TEXTO Irineu Franco Perpétuo

01 de Agosto de 2012

Irineu Franco Perpétuo

Irineu Franco Perpétuo

Foto Divulgação

Diálogo no saguão de um teatro brasileiro, no intervalo da récita de uma ópera. Sou abordado por um jovem de fraque: “O senhor é aquele crítico de música?” “Sou sim.” “Eu sou músico da orquestra que está tocando hoje. O senhor pode nos dizer como está soando?” “Como assim?” “É que eu não tenho experiência, e essa música, para mim, não tem pé nem cabeça. Então eu gostaria de saber se nós estamos tocando bem”.

A conversa aconteceu no último 28 de abril, no Teatro Amazonas, em Manaus. A ópera em questão era Lulu, de Alban Berg, que, naquela ocasião, estava tendo a que pode ser considerada sua estreia brasileira – anteriormente, tinha-se notícia apenas de uma montagem no Municipal do Rio, com Diva Pieranti como Lulu, cantada em italiano, e sem o terceiro ato, em 1970.

Embora os integrantes da Amazonas Filarmônica, aparentemente, não tivessem a menor ideia do que estavam fazendo, seu regente, Luiz Fernando Malheiro, felizmente, estava firme no controle: não menti quando disse ao jovem músico que a orquestra estava soando de forma excepcional, em uma performance brilhante de uma obra-prima do século 20.

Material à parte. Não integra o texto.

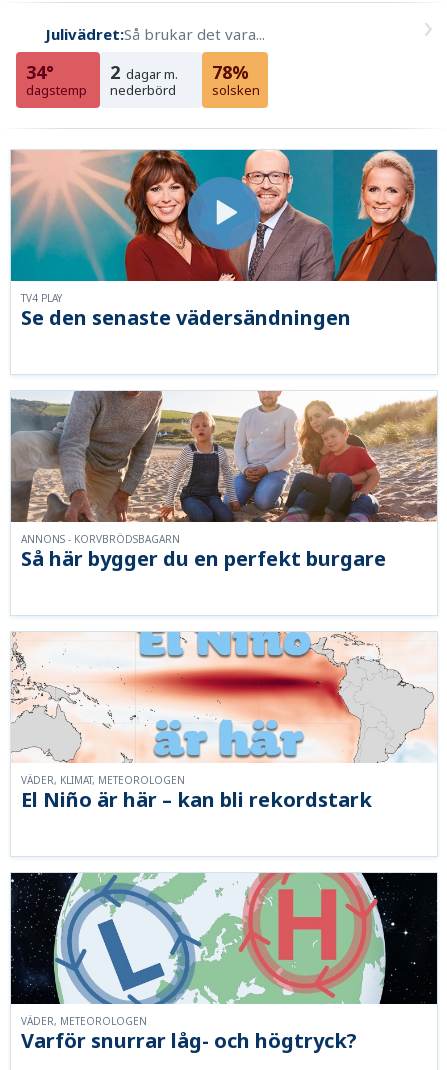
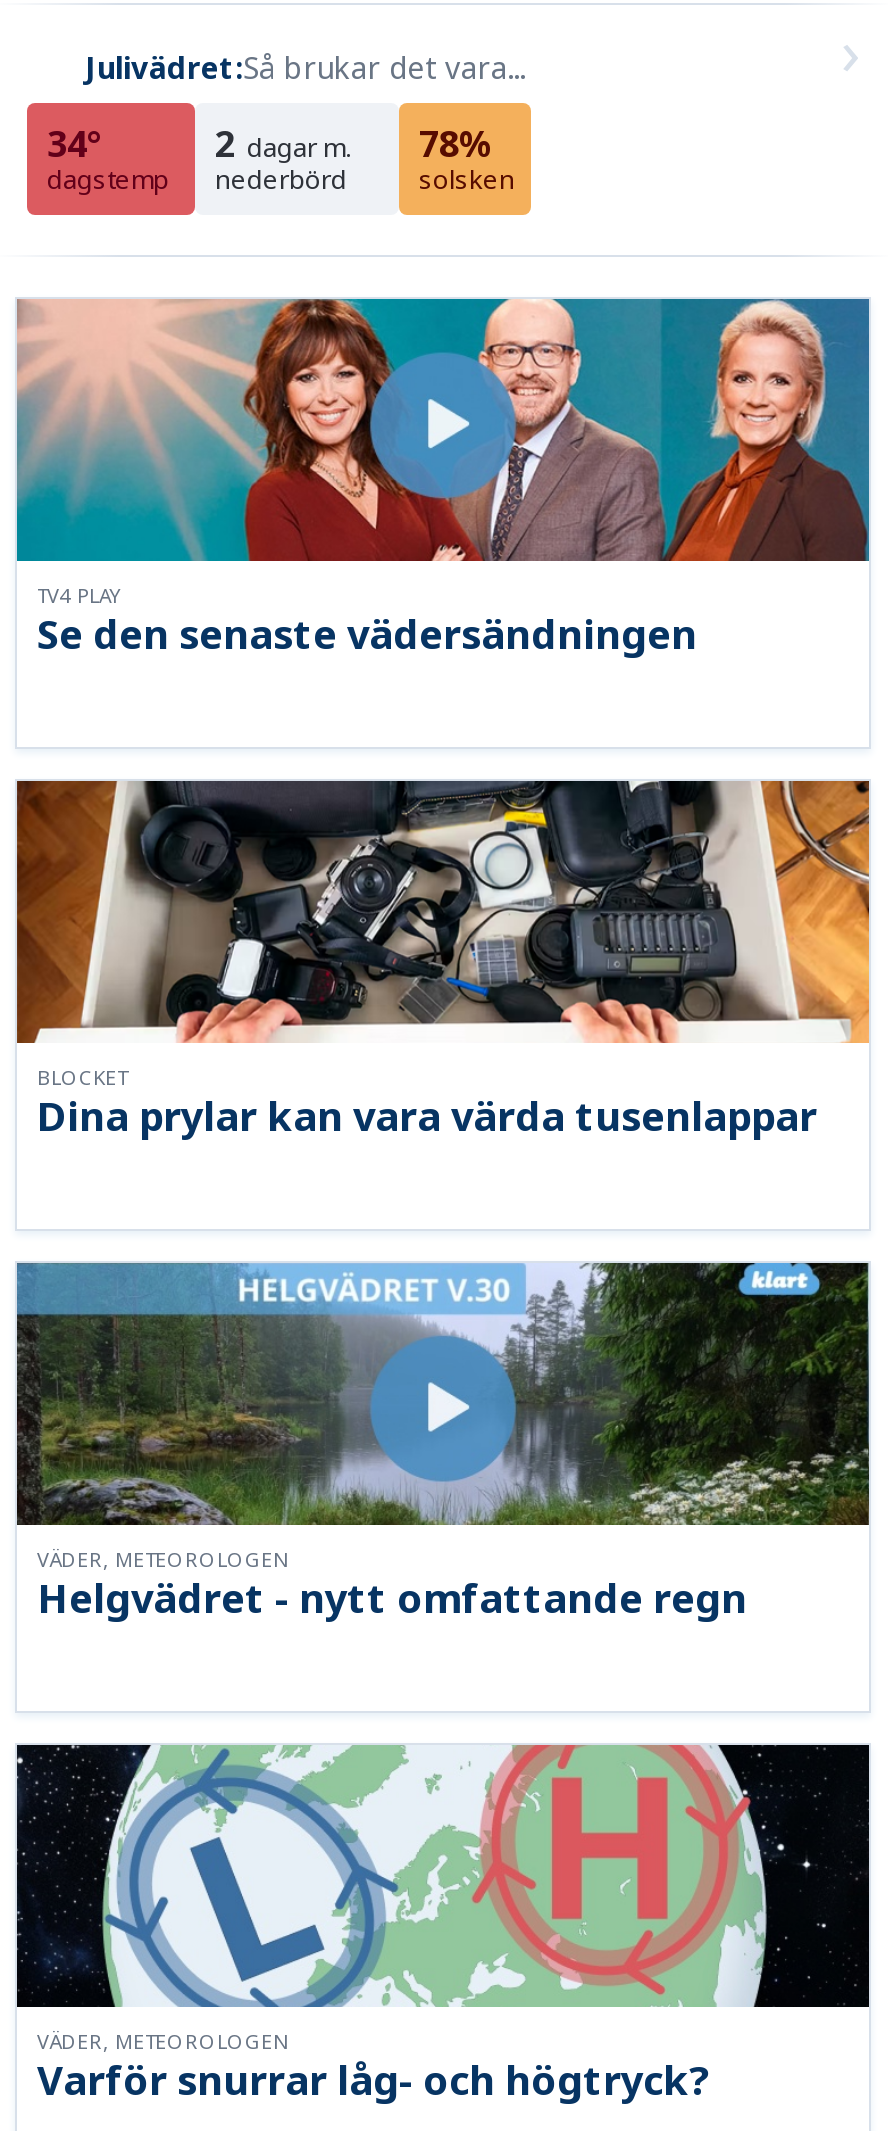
[10,390,438,546] [image] | ANNONS - KORVBRÖDSBAGARN -> [15,779,871,1092] [image] | BLOCKET
[21,545,386,572] Så här bygger du en perfekt burgare -> [37,1090,817,1144] Dina prylar kan vara värda tusenlappar
[11,631,437,787] [image] | VÄDER, KLIMAT, METEOROLOGEN -> [15,1261,871,1574] [image] | VÄDER, METEOROLOGEN
[21,786,372,813] El Niño är här – kan bli rekordstark -> [37,1572,747,1626] Helgvädret - nytt omfattande regn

Alban Berg, o compositor vienense que escreveu Lulu, morreu em 1935. A ópera teve estreia póstuma, em 1937. Já se vão aí 75 anos – não dá mais para considerar uma obra tão antiga como contemporânea, certo?

Contudo, até hoje sua linguagem soa como se fosse de outro mundo – pelo menos, para os ouvidos fechados dos musicistas daqui. Malheiro inicialmente queria montar a ópera com um elenco 100% nacional, mas teve que desistir, pois muitos daqueles que convidou ou recusaram logo de cara, ou foram pulando fora depois de começar a estudar a partitura.

Daí você pode perguntar: mas isso não se deve às especifidades da linguagem dodecafônica? E eu respondo com outra experiência, ocorrida na mesma ocasião.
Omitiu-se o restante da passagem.